TASK DIRECTIONS: Copy the records below in full, keeping each word as it is but omitting the pictures.

EXERCISE MATERIAL:
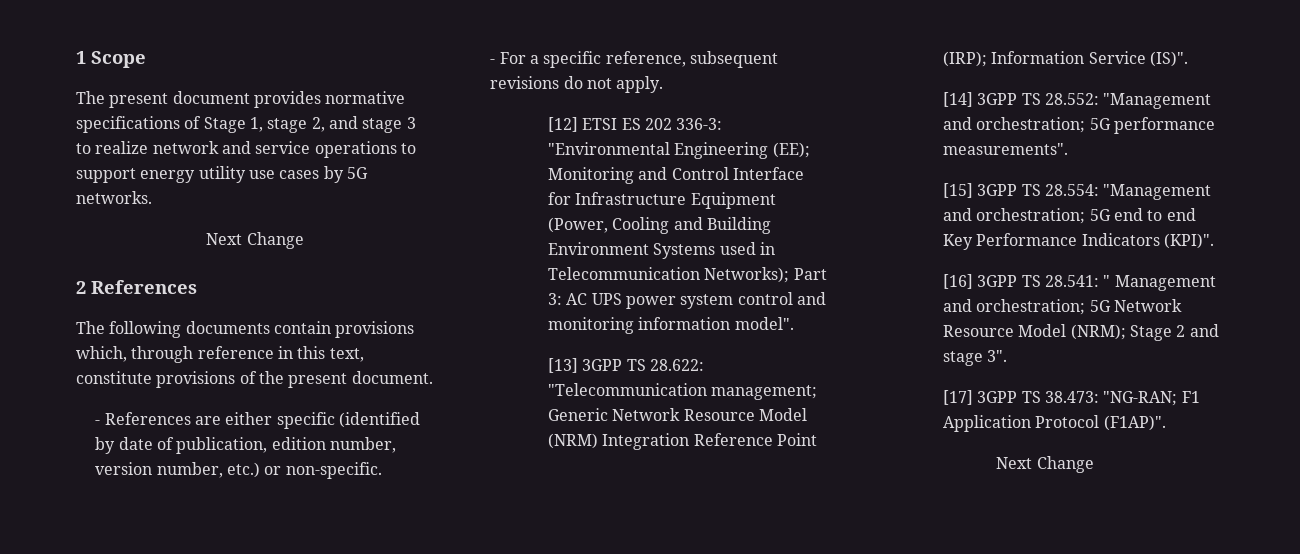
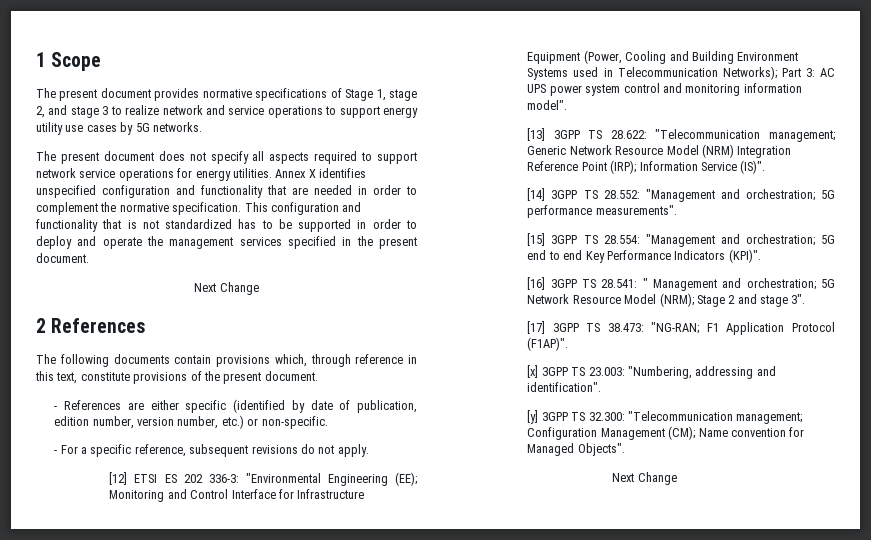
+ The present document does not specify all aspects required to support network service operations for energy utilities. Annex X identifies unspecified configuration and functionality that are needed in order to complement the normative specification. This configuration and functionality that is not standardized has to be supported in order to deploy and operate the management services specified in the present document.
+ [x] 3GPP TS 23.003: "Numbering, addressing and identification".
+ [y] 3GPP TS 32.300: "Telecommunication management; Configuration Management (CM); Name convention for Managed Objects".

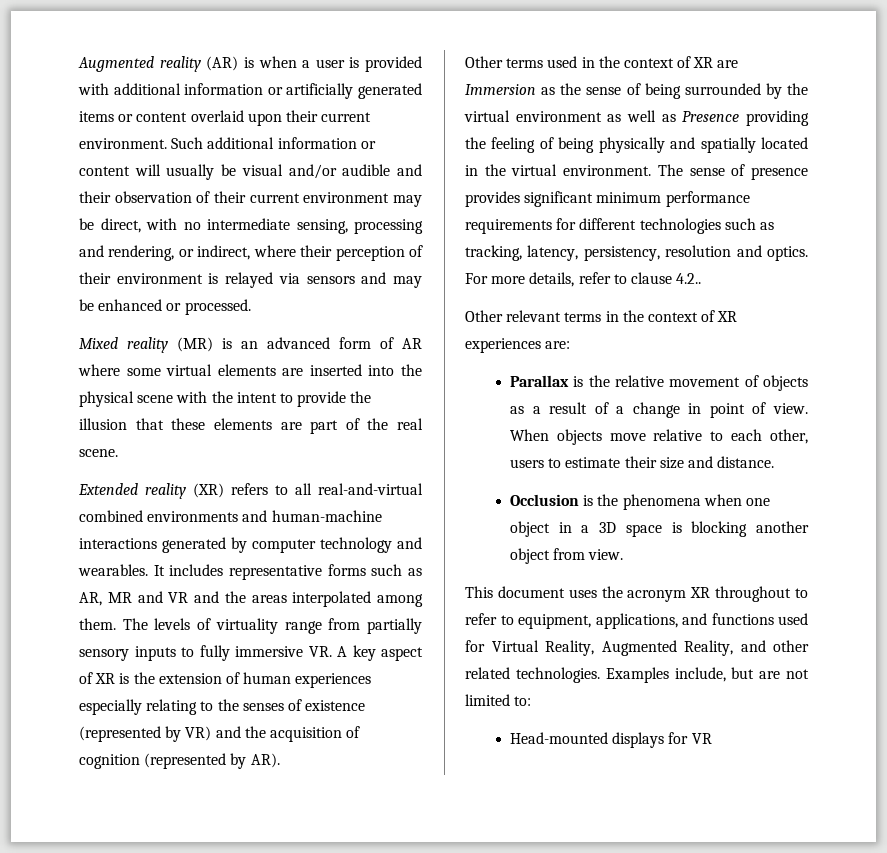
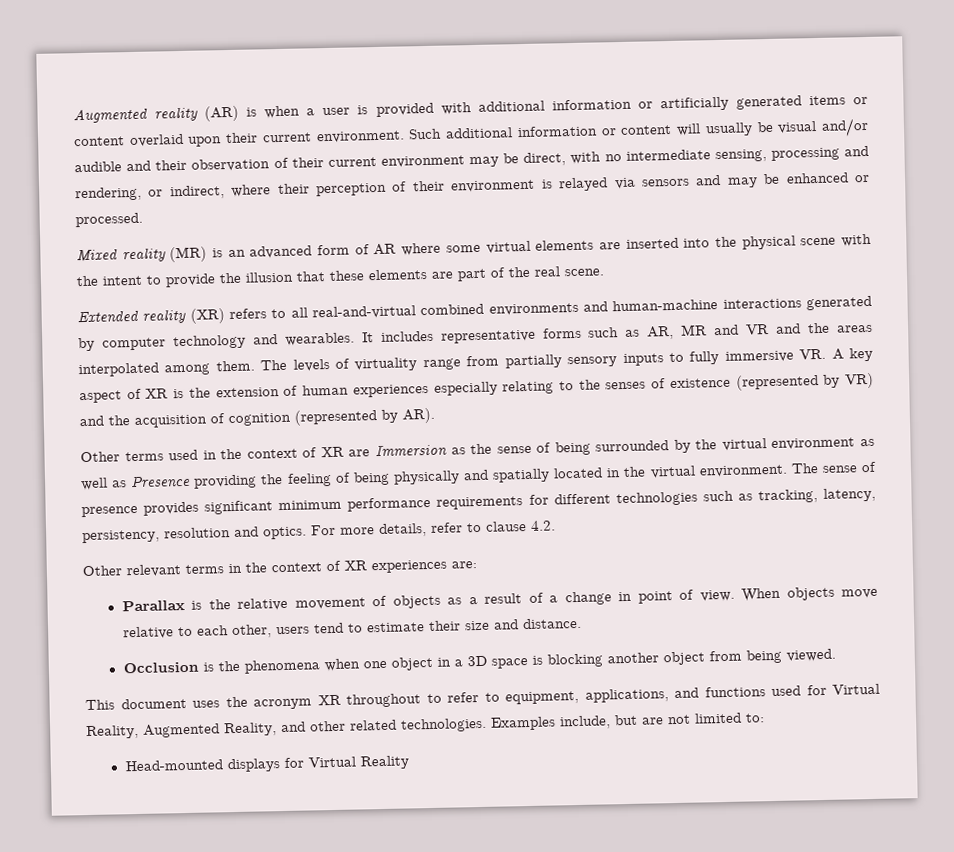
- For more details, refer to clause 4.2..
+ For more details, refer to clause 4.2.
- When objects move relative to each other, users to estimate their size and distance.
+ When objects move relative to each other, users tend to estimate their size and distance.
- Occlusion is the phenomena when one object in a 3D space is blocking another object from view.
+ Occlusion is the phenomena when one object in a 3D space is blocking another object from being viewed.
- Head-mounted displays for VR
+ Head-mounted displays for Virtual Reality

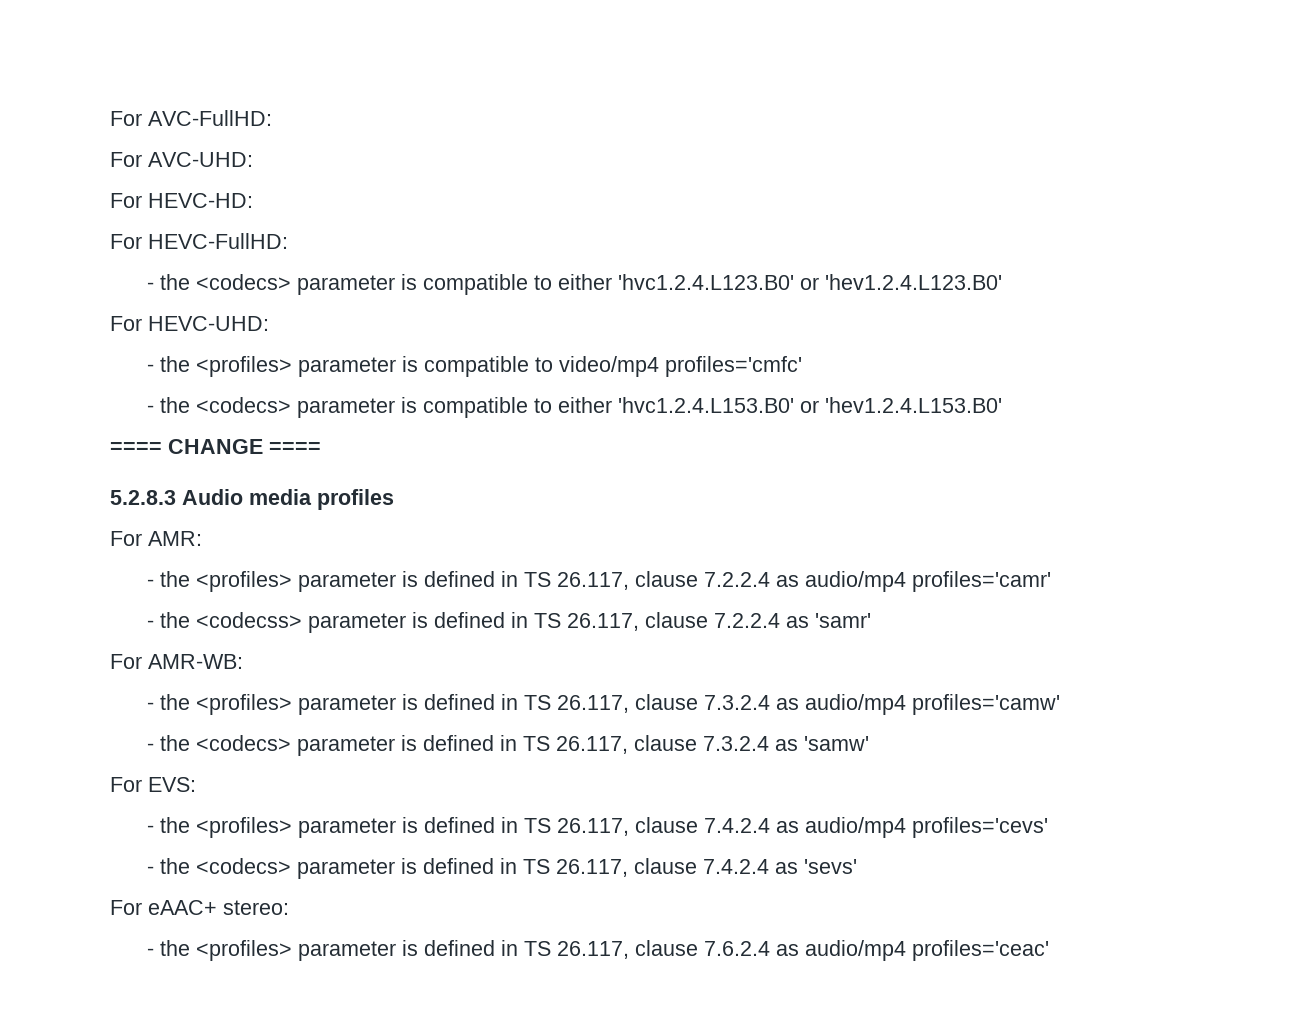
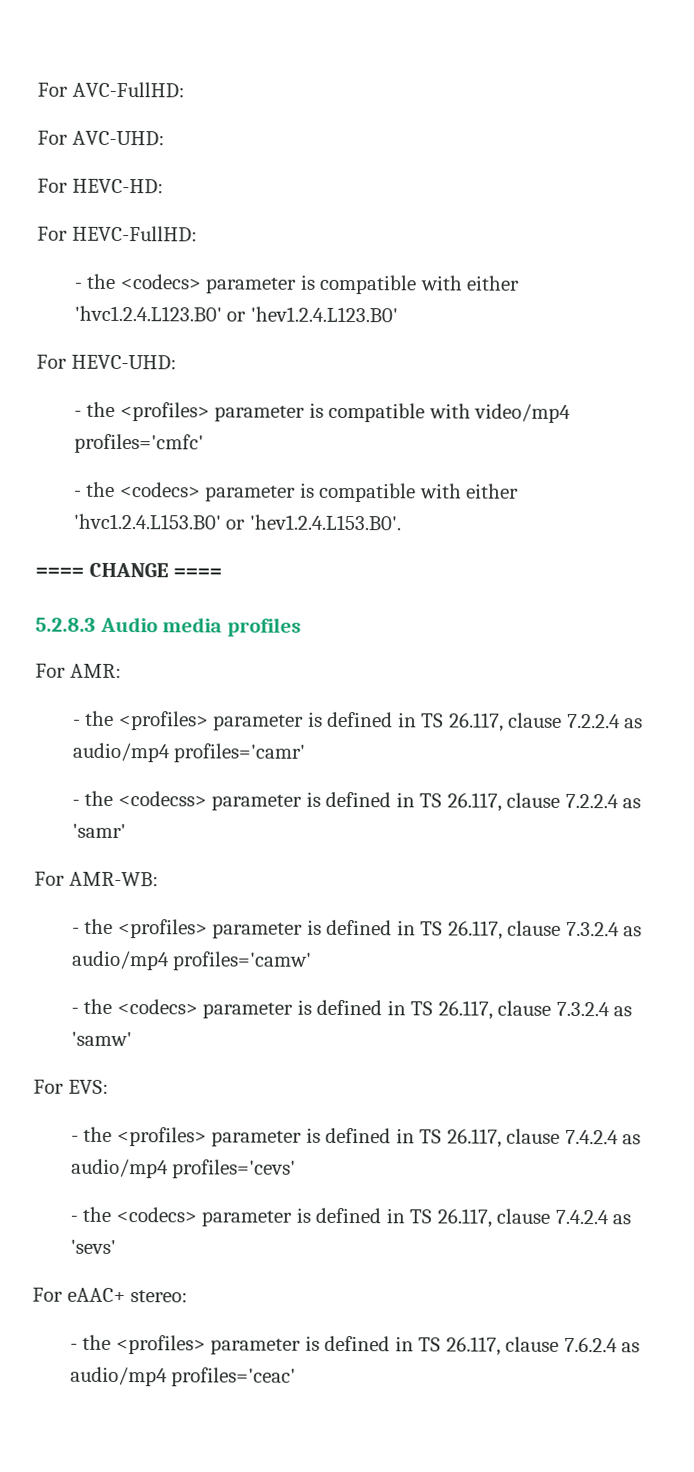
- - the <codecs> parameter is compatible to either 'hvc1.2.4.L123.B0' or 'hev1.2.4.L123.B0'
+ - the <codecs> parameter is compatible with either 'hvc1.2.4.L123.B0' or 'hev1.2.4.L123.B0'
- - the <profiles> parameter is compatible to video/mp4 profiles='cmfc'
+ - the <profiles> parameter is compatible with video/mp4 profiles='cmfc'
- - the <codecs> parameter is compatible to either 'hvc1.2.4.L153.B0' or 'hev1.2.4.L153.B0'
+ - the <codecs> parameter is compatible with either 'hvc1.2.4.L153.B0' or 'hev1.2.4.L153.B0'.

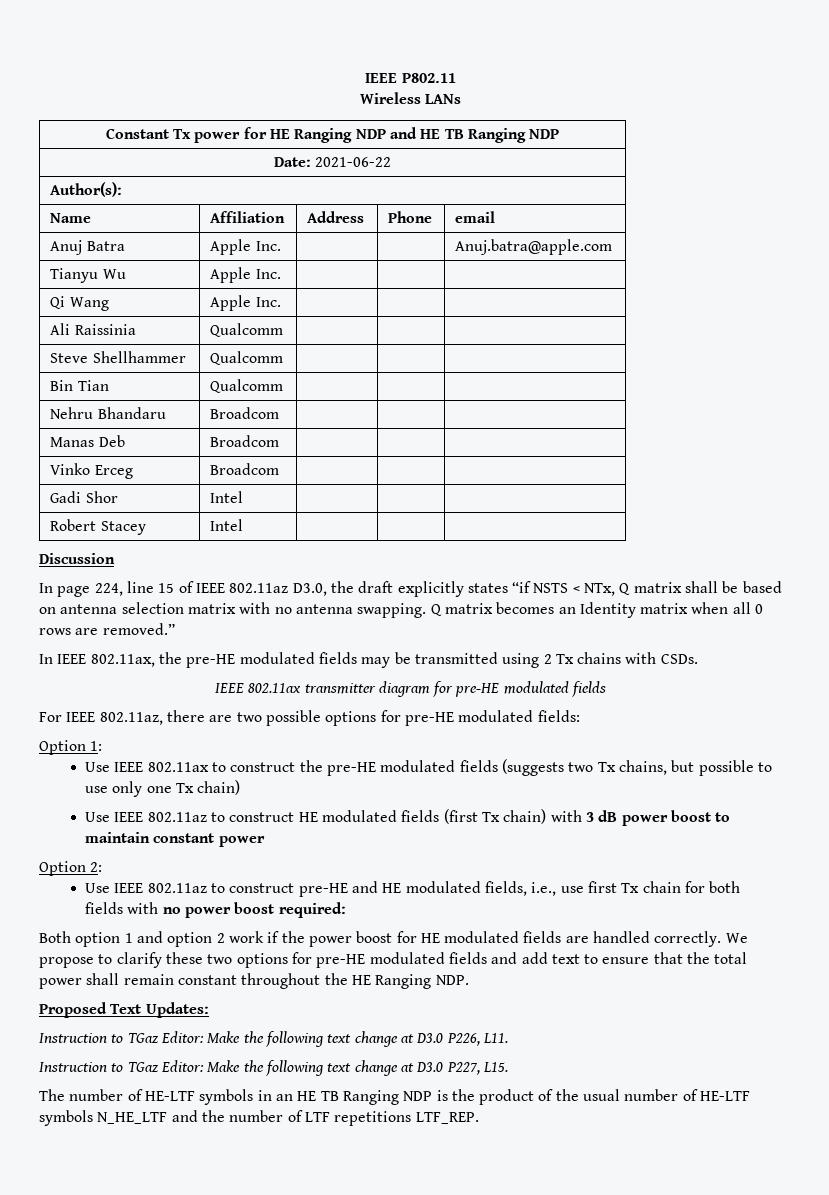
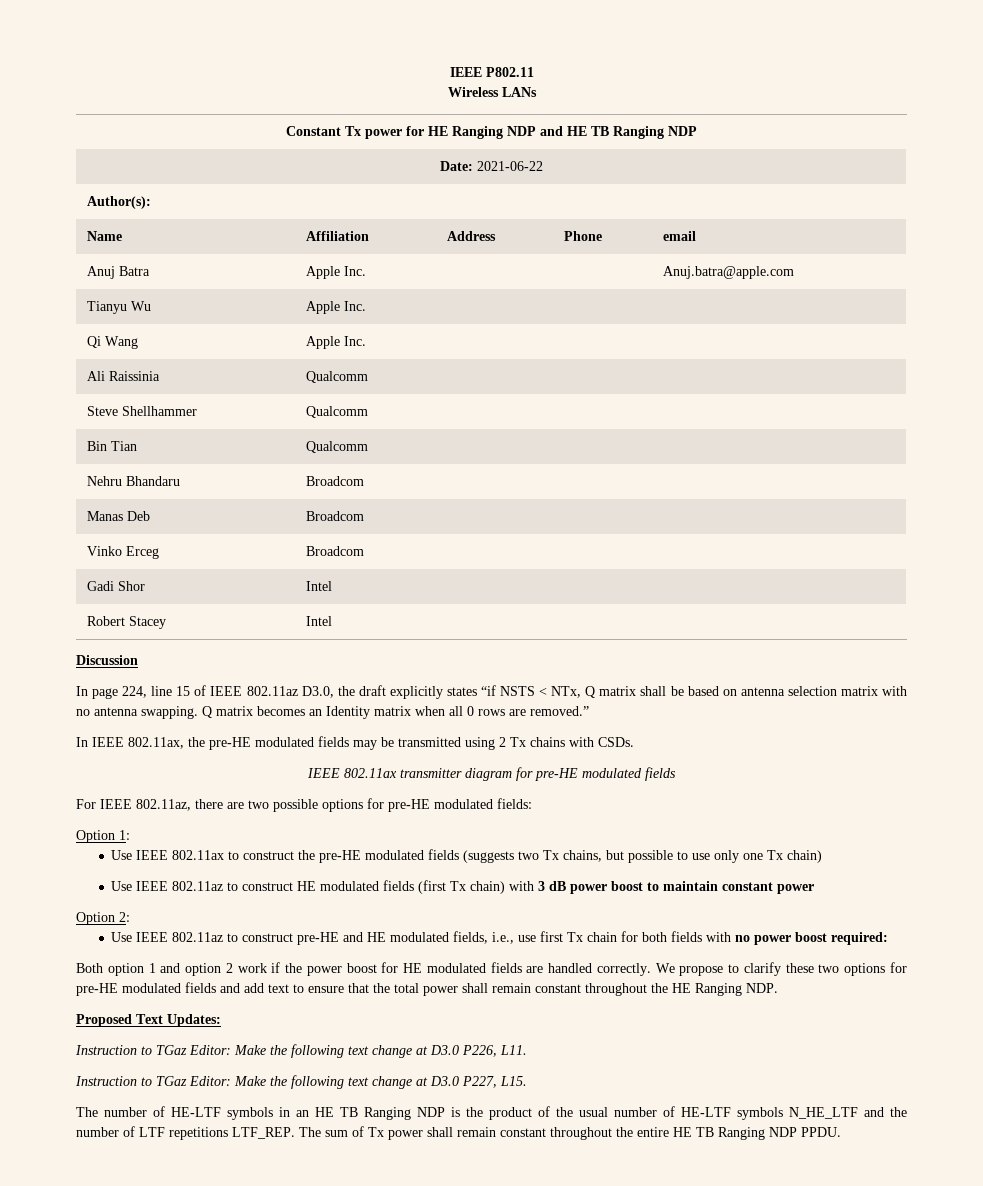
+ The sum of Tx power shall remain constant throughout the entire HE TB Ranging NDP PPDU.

REPLY TO THE TASK:
+ The present document does not specify all aspects required to support network service operations for energy utilities. Annex X identifies unspecified configuration and functionality that are needed in order to complement the normative specification. This configuration and functionality that is not standardized has to be supported in order to deploy and operate the management services specified in the present document.
+ [x] 3GPP TS 23.003: "Numbering, addressing and identification".
+ [y] 3GPP TS 32.300: "Telecommunication management; Configuration Management (CM); Name convention for Managed Objects".

- For more details, refer to clause 4.2..
+ For more details, refer to clause 4.2.
- When objects move relative to each other, users to estimate their size and distance.
+ When objects move relative to each other, users tend to estimate their size and distance.
- Occlusion is the phenomena when one object in a 3D space is blocking another object from view.
+ Occlusion is the phenomena when one object in a 3D space is blocking another object from being viewed.
- Head-mounted displays for VR
+ Head-mounted displays for Virtual Reality

- - the <codecs> parameter is compatible to either 'hvc1.2.4.L123.B0' or 'hev1.2.4.L123.B0'
+ - the <codecs> parameter is compatible with either 'hvc1.2.4.L123.B0' or 'hev1.2.4.L123.B0'
- - the <profiles> parameter is compatible to video/mp4 profiles='cmfc'
+ - the <profiles> parameter is compatible with video/mp4 profiles='cmfc'
- - the <codecs> parameter is compatible to either 'hvc1.2.4.L153.B0' or 'hev1.2.4.L153.B0'
+ - the <codecs> parameter is compatible with either 'hvc1.2.4.L153.B0' or 'hev1.2.4.L153.B0'.

+ The sum of Tx power shall remain constant throughout the entire HE TB Ranging NDP PPDU.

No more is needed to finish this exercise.